Advanced Replication Guide : Administering advanced replication systems : Monitoring solidDB® advanced replication : Managing synchronization errors
  
Managing synchronization errors
A synchronization messaging error occurs when a message delivery or receipt fails. This section describes the procedures to manage synchronization errors. Depending on where the synchronization error occurred, the way to recover from errors can vary.
Error in forwarding a message to the master
When sending a message from the replica to the master fails, the message remains in the replica database and it can be resent to the master.
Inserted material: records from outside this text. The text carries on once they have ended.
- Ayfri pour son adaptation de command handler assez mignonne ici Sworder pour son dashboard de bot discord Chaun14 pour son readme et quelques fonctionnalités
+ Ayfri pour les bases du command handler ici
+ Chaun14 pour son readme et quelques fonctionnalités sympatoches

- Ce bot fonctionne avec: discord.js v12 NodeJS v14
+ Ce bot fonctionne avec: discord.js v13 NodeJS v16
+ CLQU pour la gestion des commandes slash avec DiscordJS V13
The value of the STATE column of row in SYS_SYNC_REPLICA_MSGINFO table is in this case 22 -R_SAVED. You can query names of those messages that have not been successfully sent to the master with the following SQL statement:
SELECT MSG_NAME
  FROM SYS_SYNC_REPLICA_MSGINFO
  WHERE STATE = 22;
Failed messages can be resent to the master database with the following command in the replica database:
MESSAGE message_name FORWARD;
The possible values of the STATE column of the SYS_SYNC_REPLICA_MSGINFO table are documented in the Appendix: System Tables in thesolidDB® SQL Guide.
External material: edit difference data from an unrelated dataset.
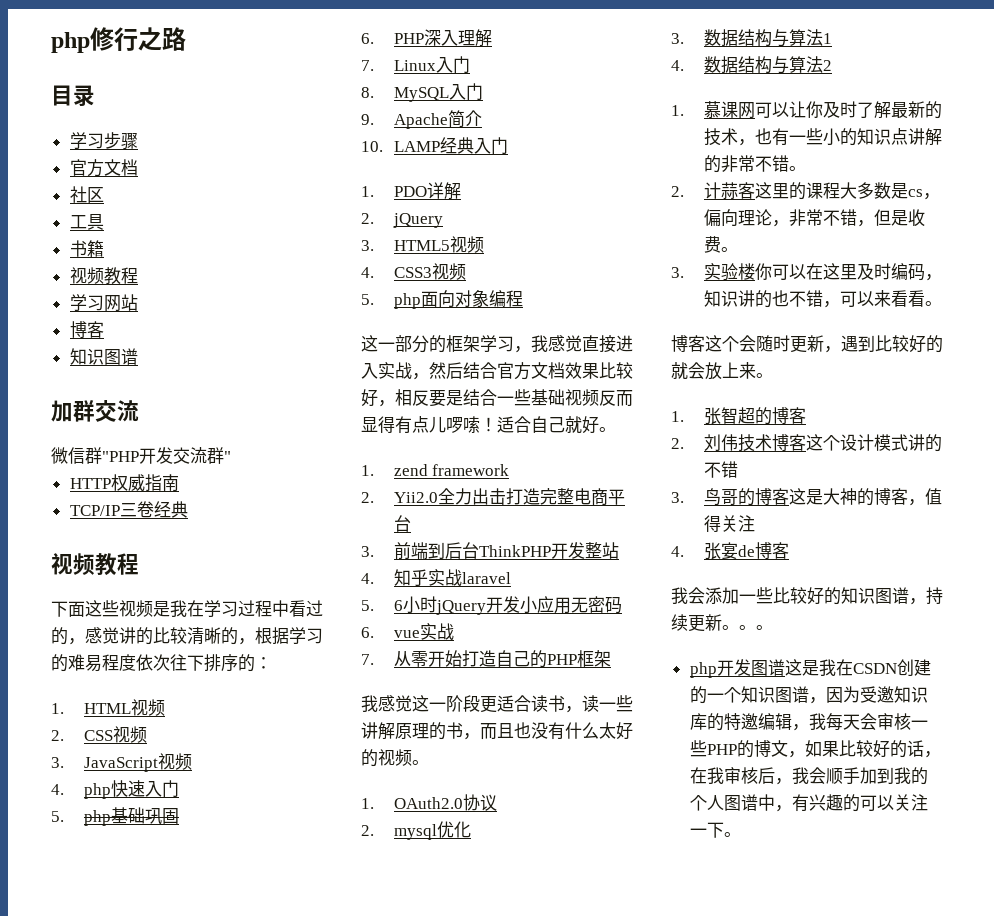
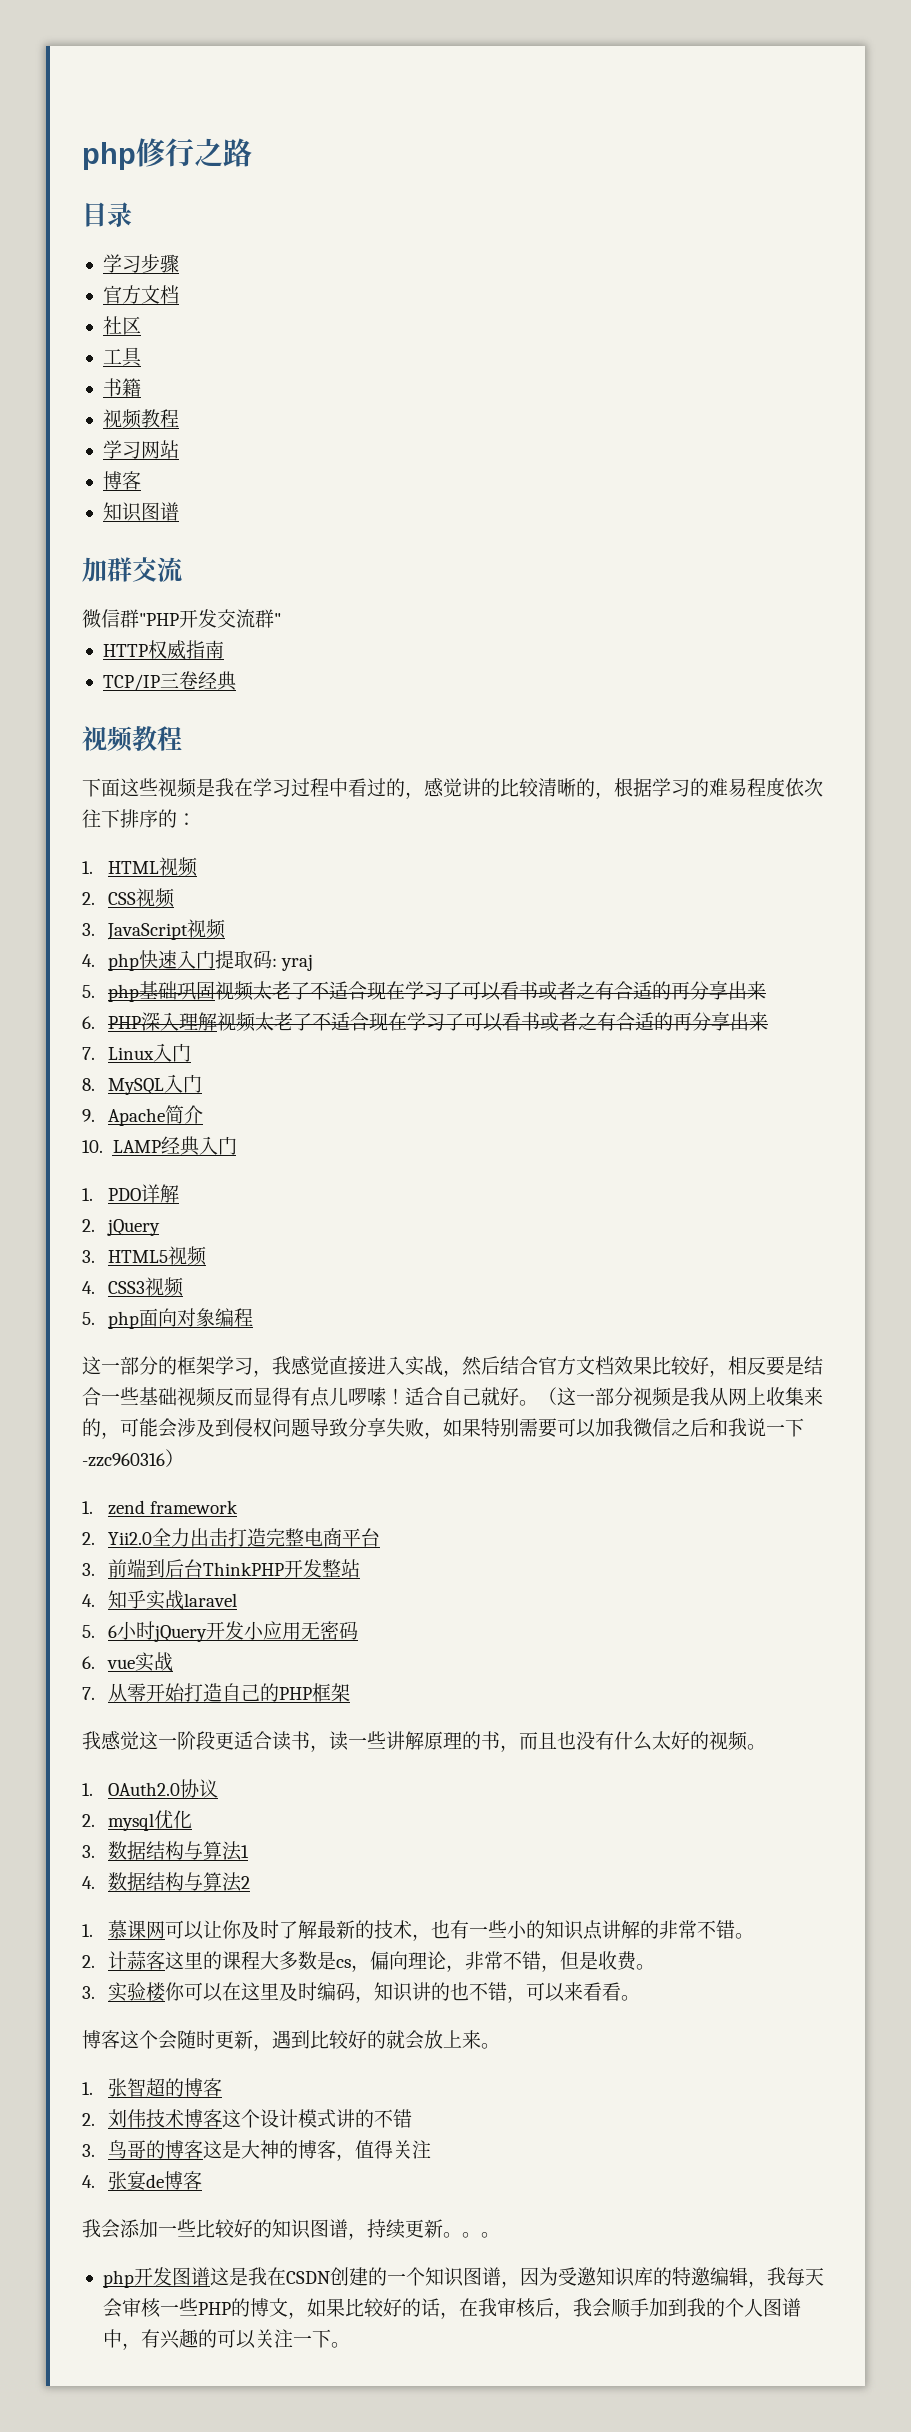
- 4. php快速入门
+ 4. php快速入门提取码: yraj
- 5. php基础巩固
- 6. PHP深入理解
+ 5. php基础巩固视频太老了不适合现在学习了可以看书或者之有合适的再分享出来
+ 6. PHP深入理解视频太老了不适合现在学习了可以看书或者之有合适的再分享出来
+ （这一部分视频是我从网上收集来的，可能会涉及到侵权问题导致分享失败，如果特别需要可以加我微信之后和我说一下-zzc960316）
Error in execution of a synchronization message in the master
A message execution can fail in the master database, if:
an SQL statement of a transaction fails
refreshing data from a publication fails
sending a reply message back to the replica fails
The method used to handle each of these reasons for a failed message execution is covered in this section.
Error Handling in solidDB® Intelligent Transaction
If an intelligent transaction fails because of a fatal error, then the execution of the message is stopped in the master database and the transaction is rolled back. The error code of the failed operation is returned to the replica as the error code of the synchronization messaging command that was supposed to return the reply message to the replica database.
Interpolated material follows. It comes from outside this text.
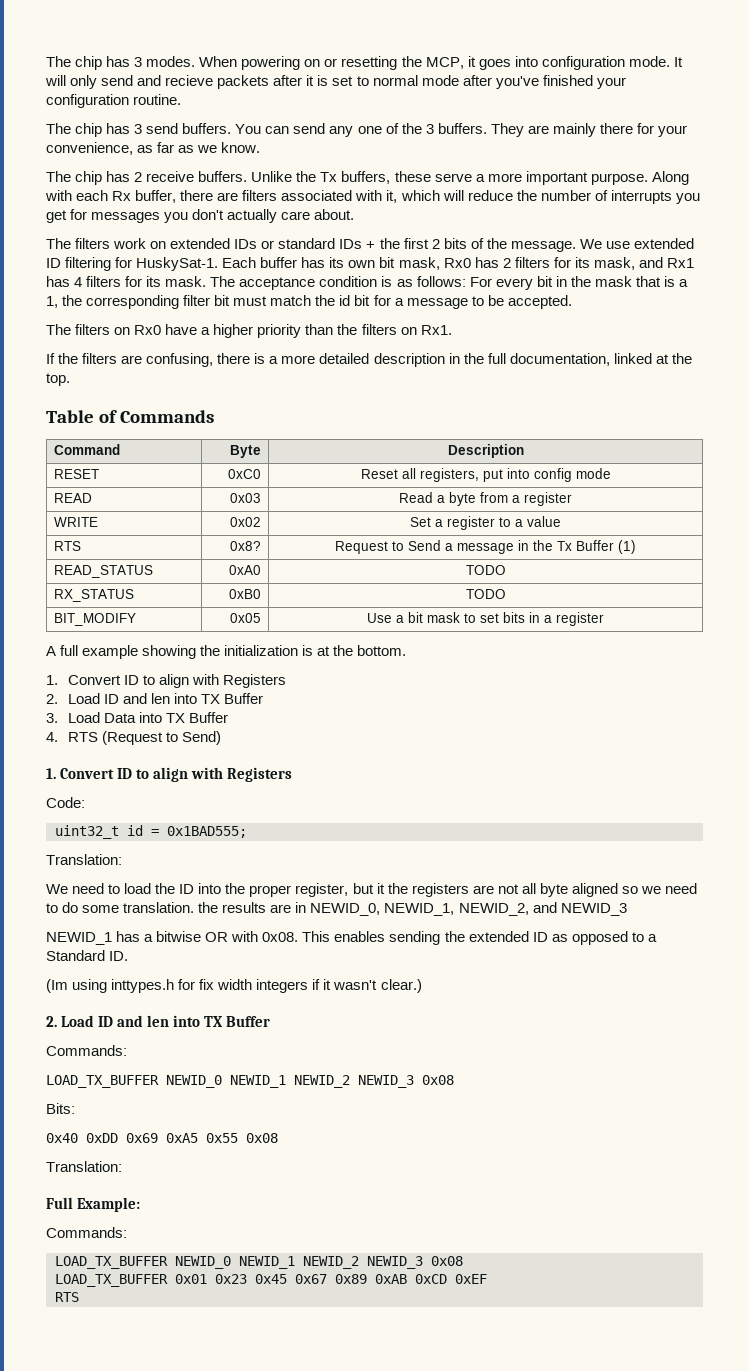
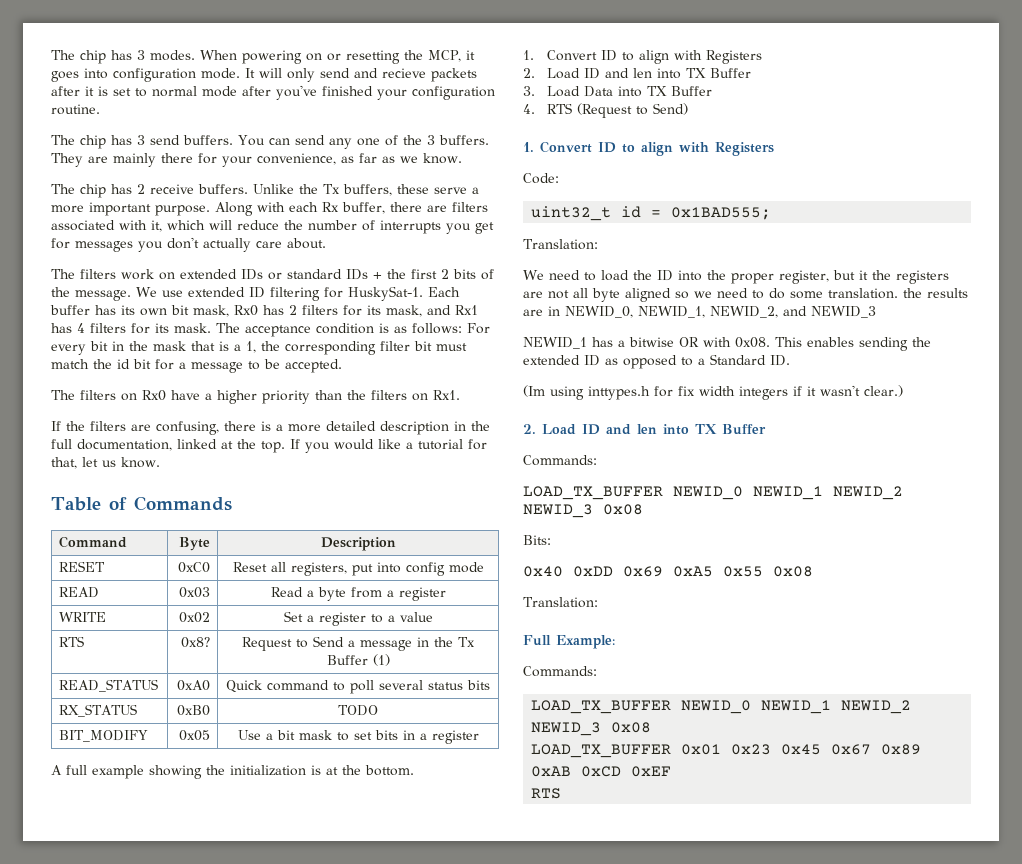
+ If you would like a tutorial for that, let us know.
- READ_STATUS | 0xA0 | TODO
+ READ_STATUS | 0xA0 | Quick command to poll several status bits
The error code is returned to the replica as a return code from either of these statements:
MESSAGE message_name FORWARD TIMEOUT timeout_in_seconds
or
MESSAGE message_name GET REPLY TIMEOUT timeout_in_seconds
In the master database, the system table SYS_SYNC_MASTER_MSGINFO contains information about all messages that currently reside in the master database. If the execution of a message has failed because of an error, that message will have value 1 in the STATE column. The ERROR_CODE and ERROR_TEXT columns contain information about the error that caused the message execution to halt. You can query these hanging messages, their originating replica database as well as the statement that caused the message to halt from the master database, by querying the view named SYNC_FAILED_MESSAGES. This view exists on the master and shows the replica name, message name, statement string, error information, and other information.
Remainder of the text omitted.